On Monday, 3 June 2013 at 09:06:25 UTC, Don wrote:
> DMD has always accepted this initializer syntax for static arrays:
>
> float [50] x = 1.0;

I would expect block initialization and have never considered first element initialization.

On Tuesday, 4 June 2013 at 02:33:54 UTC, Kenji Hara wrote:
>> Personally I'd like to just use block-init everywhere. I personally find
>> first-element-init rather unexpected, but maybe that's just me. I don't
>> know when it would be useful. But regardless, we need to get this sorted
>> out.
>> It's a blocker for my CTFE work.
>>
>
> First-element-init is definitely a bug. I can argue that nobody wants the
> strange behavior.

Good, it seems that everyone agrees. It's therefore a bug in todt.c, StructInitializer::todt()


>> void main()
>> {
>>    int [3][4] w = 7;
>>    assert( w[2][2] == 7); // Passes, it was block-initialized
>>
>
> Currently block-initialization for multi-dimensional static array is just
> only allowed for variable declaration in statement scope.
> I'm planning to fix bug 3849 and 7019, but changing this behavior might
> affect them. As my hope, I'd like to keep this as-is so I've not finished
> thinking about it well.

Yeah, there's difficulties with things like:

int [3][4] = [7, 7, 7];

which could be a block initialization -- is this allowed or not?

Though I think we have already dealt with such issues for block assignment.

>    S s =  { 8 }; // OK, struct static initializer. first-element-init
>>
>
> This is definitely a bug. Instead, block-init should occur.

Good.

>
>
>>    S r = S( 8 ); // OK, struct literal, block-init.
>>    T t;          // Default initialized, block-init
>>
>
> OK.
>
>
>>    assert( s.x[2] == 8); // Fails; it was first-element-initialized
>>
>
> Also, definitely a bug.
>
>
>>    assert( r.x[2] == 8); // Passes; all elements are 8. Block-init.
>>    assert( t.x[2] == 8); // Passes; all elements are 8. Block-init.
>>
>
> OK.
>
>
>>    U u = { 9 };  // Does not compile
>>    // Error: cannot implicitly convert expression (9) of type int to
>> int[3LU][3LU]
>>
>
> For reasons I've already mentioned in `int [3][4] w = 7;`, I'd like to keep
> this current behavior.

There is still one problem, bug 10198. This currently compiles, and does something stupid:
---
struct U {
   int [3][3] y;
}

U u = U(4);
---
What do you think should happen here?

Don:

> Yeah, there's difficulties with things like:
>
> int [3][4] = [7, 7, 7];
>
> which could be a block initialization -- is this allowed or not?

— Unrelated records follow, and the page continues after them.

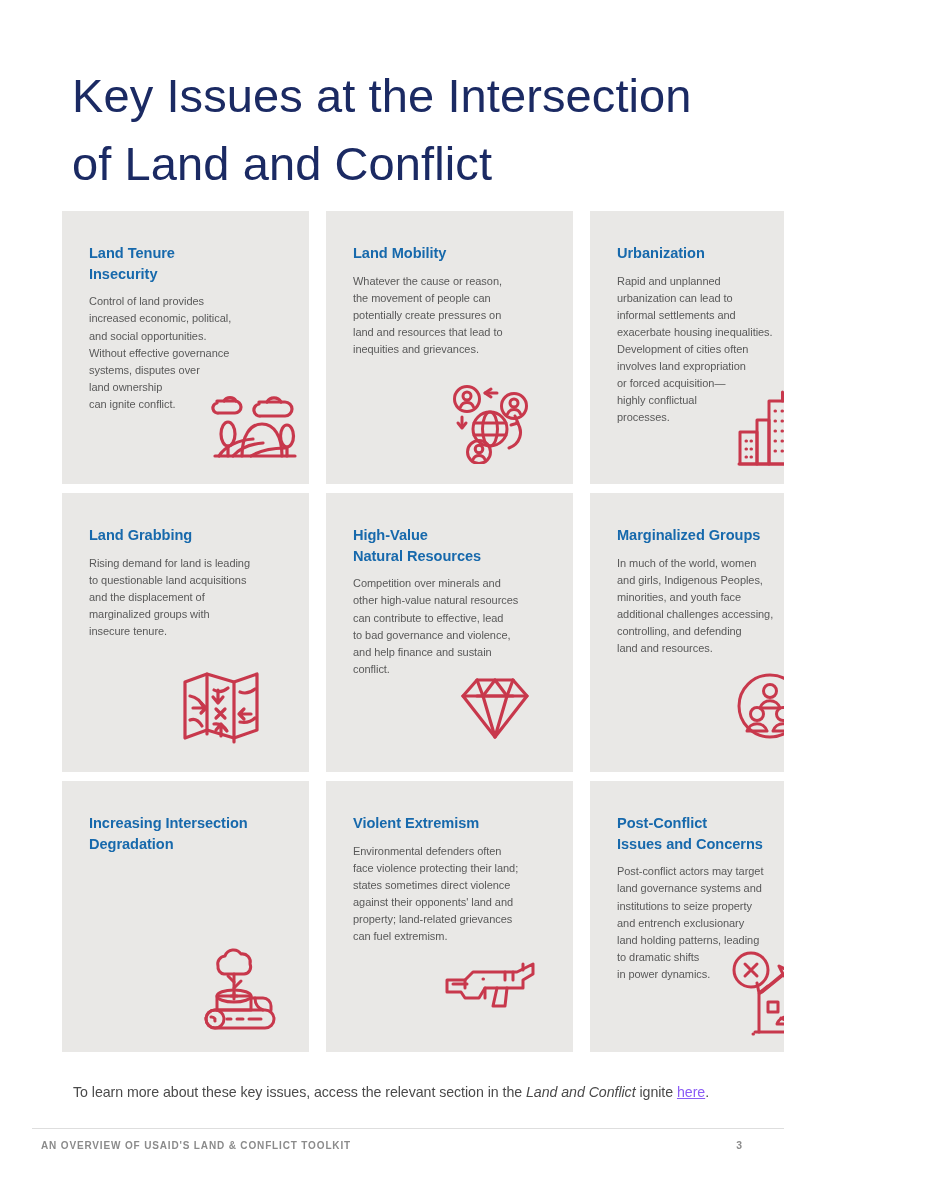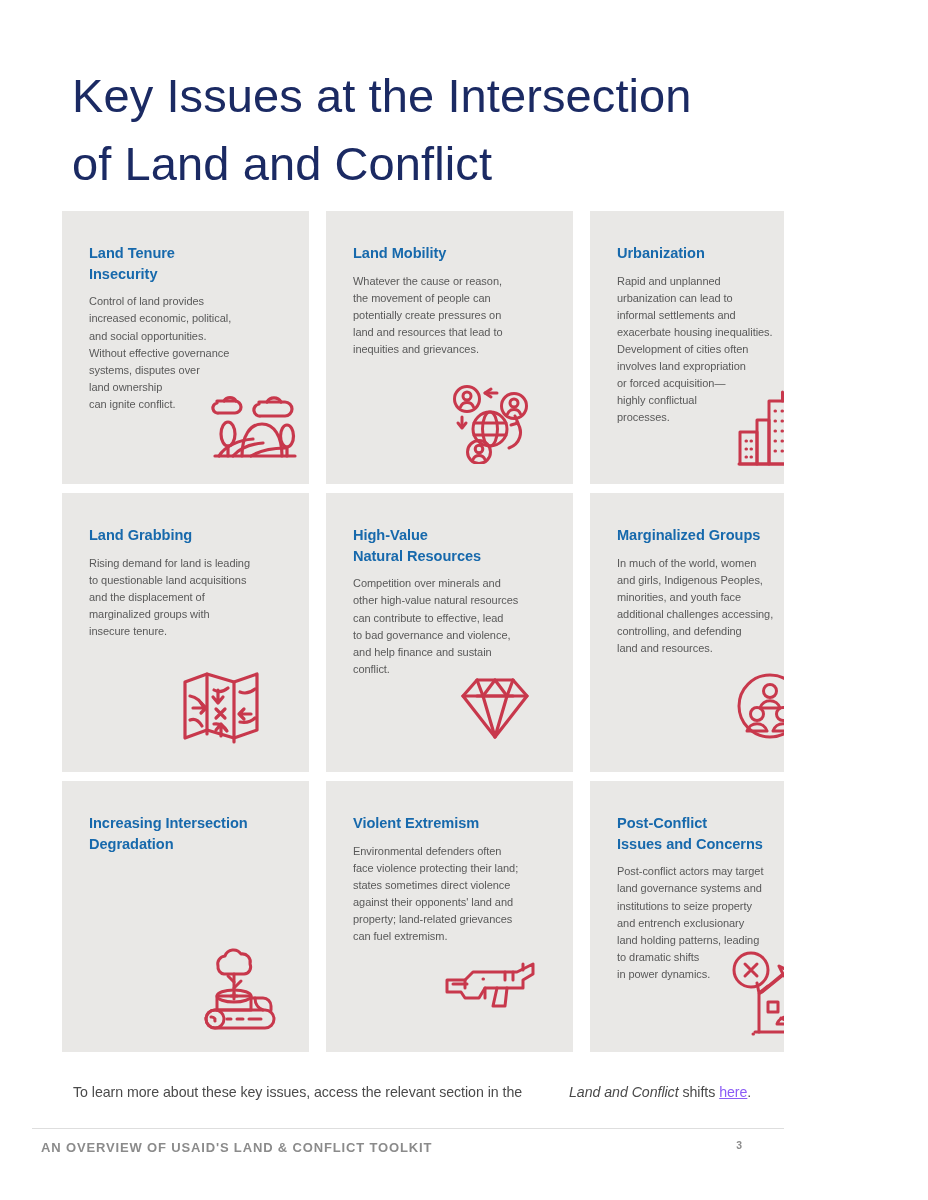"Land and Conflict" .footnote em { margin-left: 43px -> none }
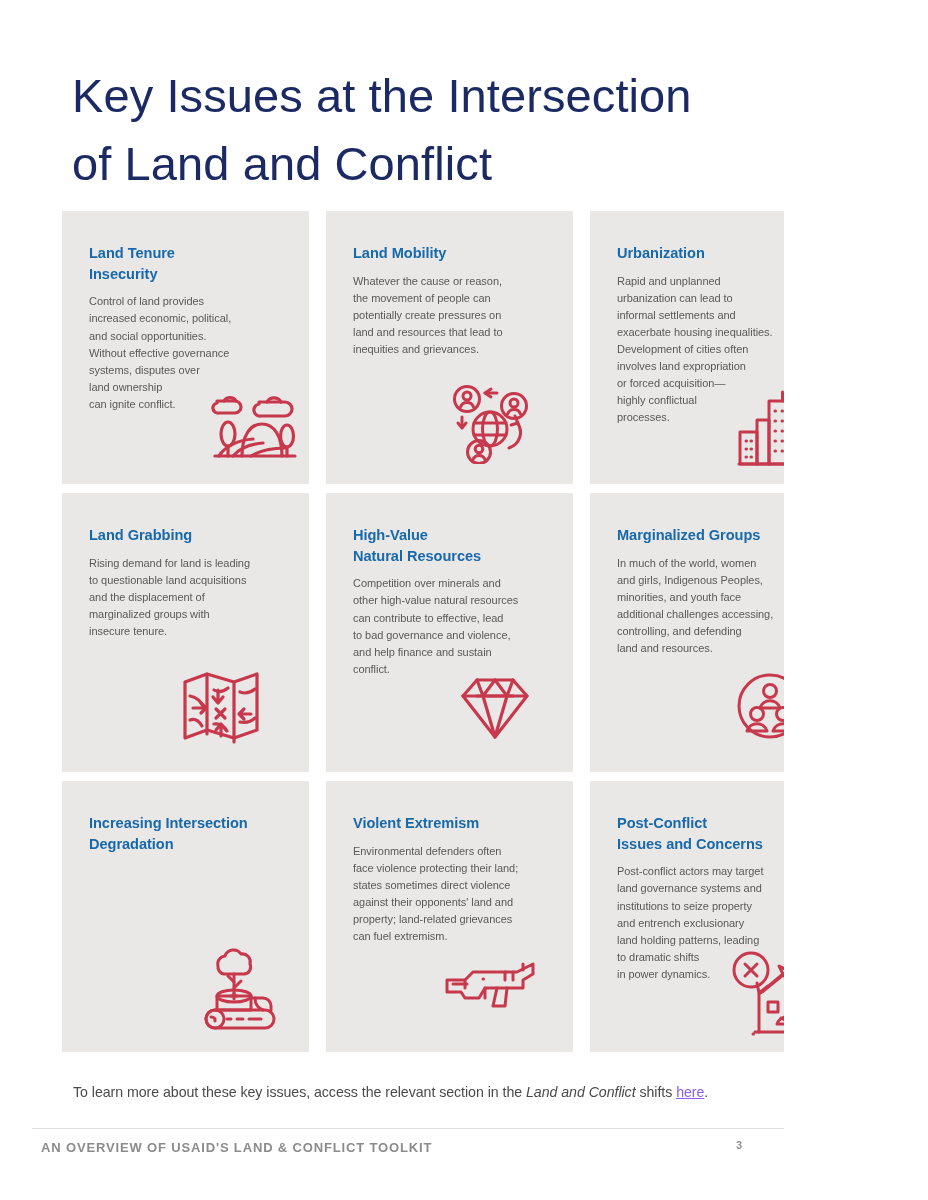"shifts" span { text: shifts -> ignite }
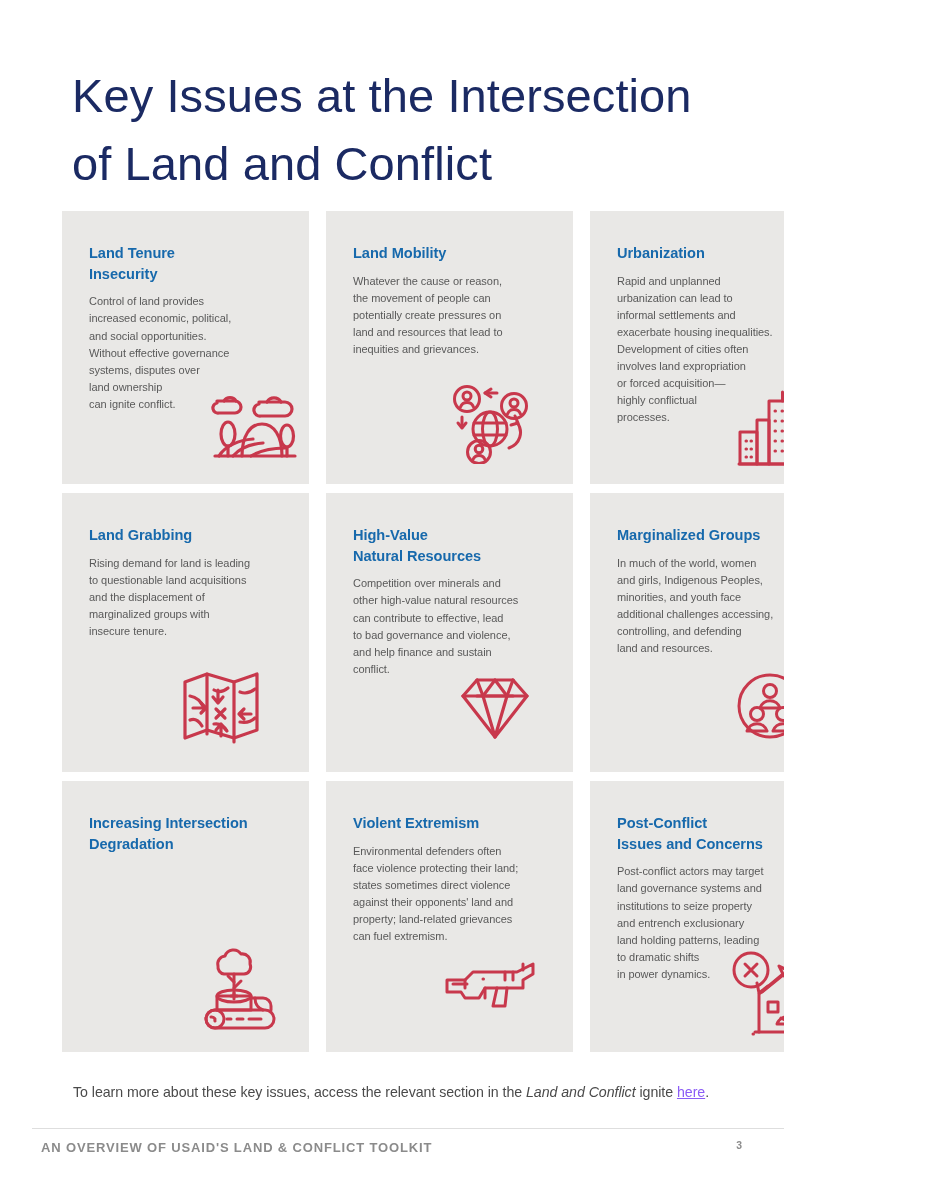"AN OVERVIEW OF USAID'S LAND" .footer-left { font-size: 13px -> 10px }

I hope it keeps being disallowed, to avoid programmer's mistakes.

(Maybe this is acceptable: int [3][4] = [7, 7, 7][]; )

Bye,
bearophile

2013/6/4 Don <turnyourkidsintocash@nospam.com>

>
> There is still one problem, bug 10198. This currently compiles, and does something stupid:
> ---
>
> struct U {
>    int [3][3] y;
> }
>
> U u = U(4);
> ---
> What do you think should happen here?
>

Oh! I did not know it is currently accepted.

I think accepting multi-dimensional block initializing on StructLiteralExp
arguments is very bug-prone behavior.
Different from variable declaration in statement scope, there is no target
type we can look for. So inferring the cost of static array construction is
difficult.

struct U { int[3][3][3][3] w; }
U u = U(1);    // looks trivial, but actually costly operation.

int[3][3][3][3] w = 1;   // initializing cost is very obvious

At most it would be better that it is restricted up to one-dimensional block initializing, same as StructInitializer.

Kenji Hara

Sometimes I'd like to write code like this:


struct Foo {
    int x;
}
void main() {
    Foo[100] foos;
    foos[].x = 10;
}


Bye,
bearophile